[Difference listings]
::::::
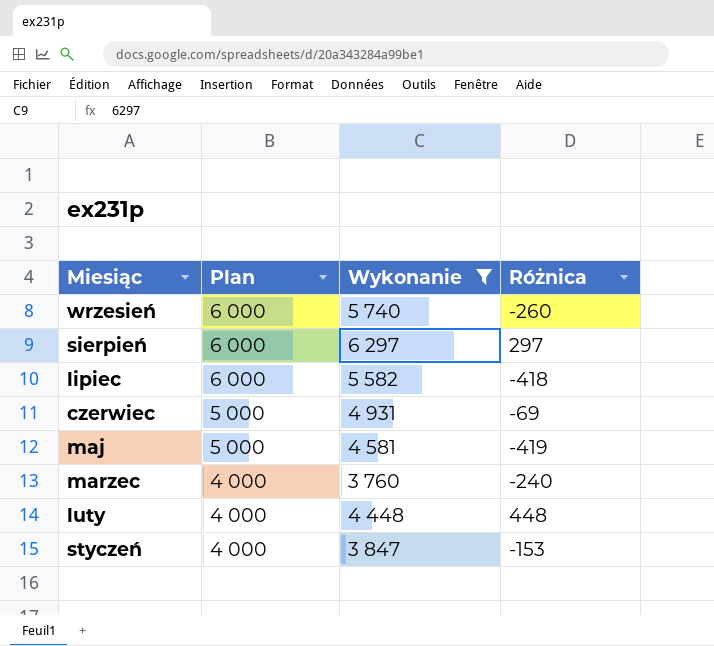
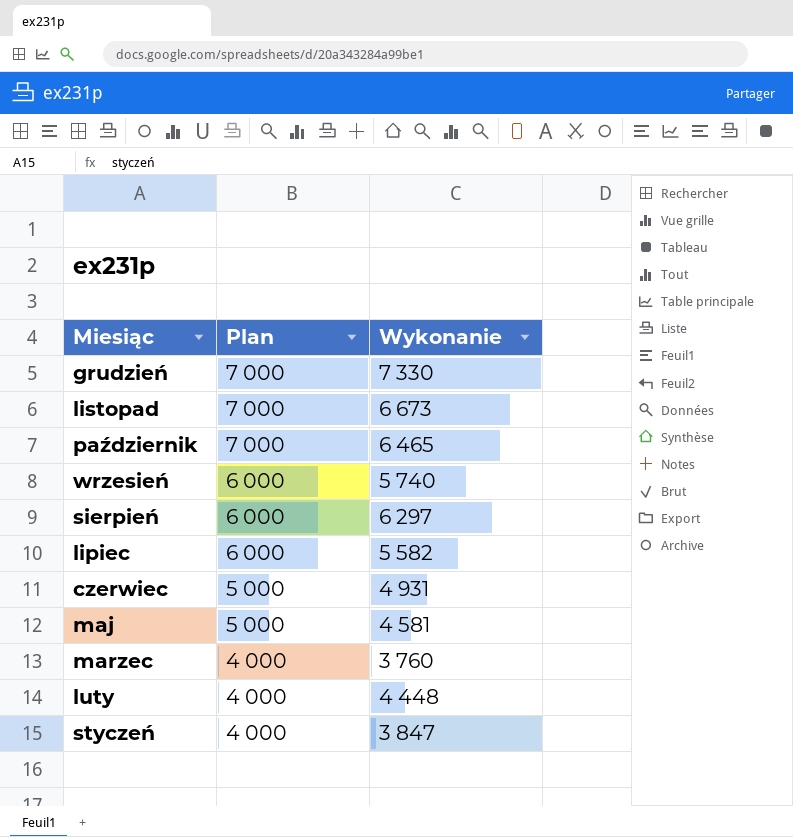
filter: Wykonanie <= 6 297 -> none
column Różnica | formula: [Wykonanie] - [Plan] -> none

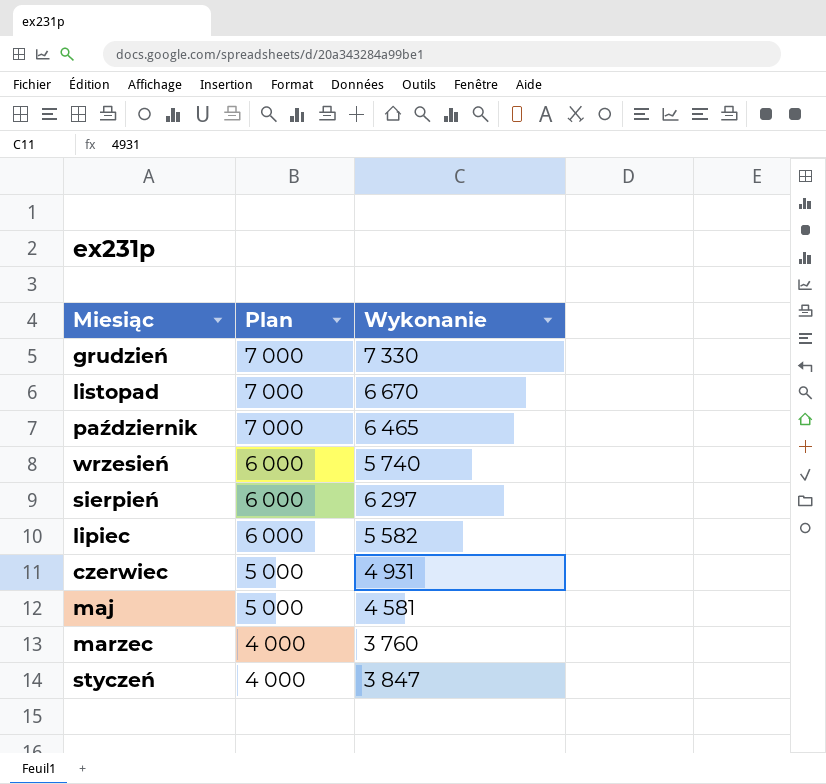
row luty: 4 000 | 4 448 -> none
listopad | Wykonanie: 6 673 -> 6 670

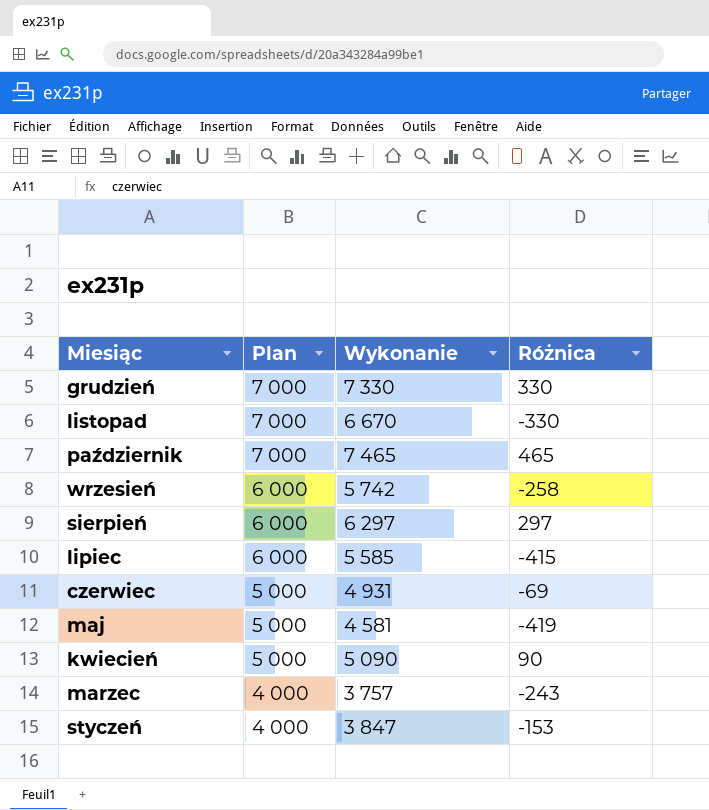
column Różnica | formula: none -> [Wykonanie] - [Plan]
październik | Wykonanie: 6 465 -> 7 465
wrzesień | Wykonanie: 5 740 -> 5 742
lipiec | Wykonanie: 5 582 -> 5 585
row kwiecień: none -> 5 000 | 5 090 | 90
marzec | Wykonanie: 3 760 -> 3 757

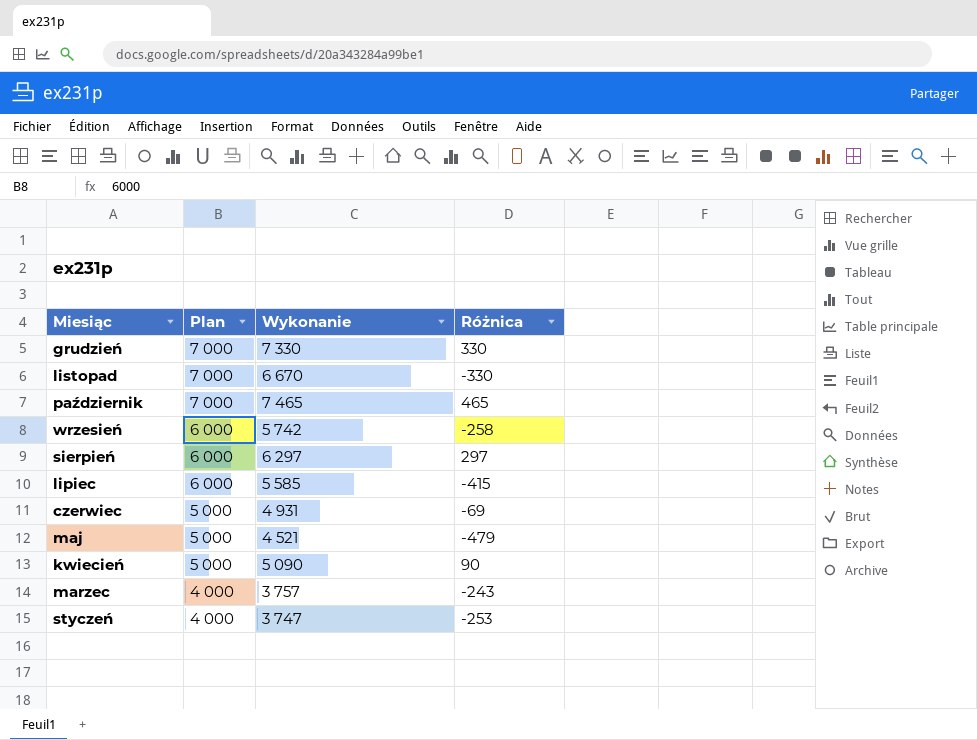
maj | Wykonanie: 4 581 -> 4 521
maj | Różnica: -419 -> -479
styczeń | Wykonanie: 3 847 -> 3 747
styczeń | Różnica: -153 -> -253

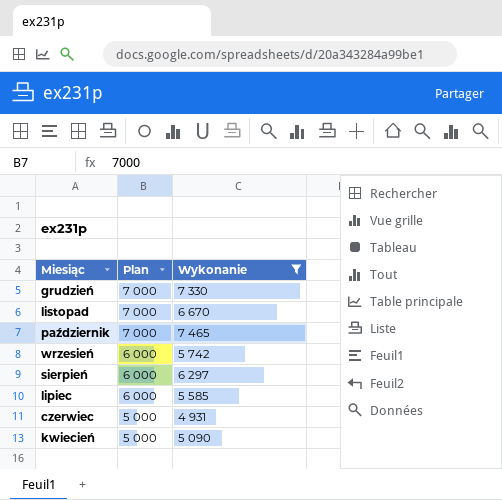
filter: none -> Wykonanie >= 4 931
column Różnica | formula: [Wykonanie] - [Plan] -> none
::::::
Work item
Apart from the pictures, repeat the data above exactly.

Task output
filter: Wykonanie <= 6 297 -> none
column Różnica | formula: [Wykonanie] - [Plan] -> none

row luty: 4 000 | 4 448 -> none
listopad | Wykonanie: 6 673 -> 6 670

column Różnica | formula: none -> [Wykonanie] - [Plan]
październik | Wykonanie: 6 465 -> 7 465
wrzesień | Wykonanie: 5 740 -> 5 742
lipiec | Wykonanie: 5 582 -> 5 585
row kwiecień: none -> 5 000 | 5 090 | 90
marzec | Wykonanie: 3 760 -> 3 757

maj | Wykonanie: 4 581 -> 4 521
maj | Różnica: -419 -> -479
styczeń | Wykonanie: 3 847 -> 3 747
styczeń | Różnica: -153 -> -253

filter: none -> Wykonanie >= 4 931
column Różnica | formula: [Wykonanie] - [Plan] -> none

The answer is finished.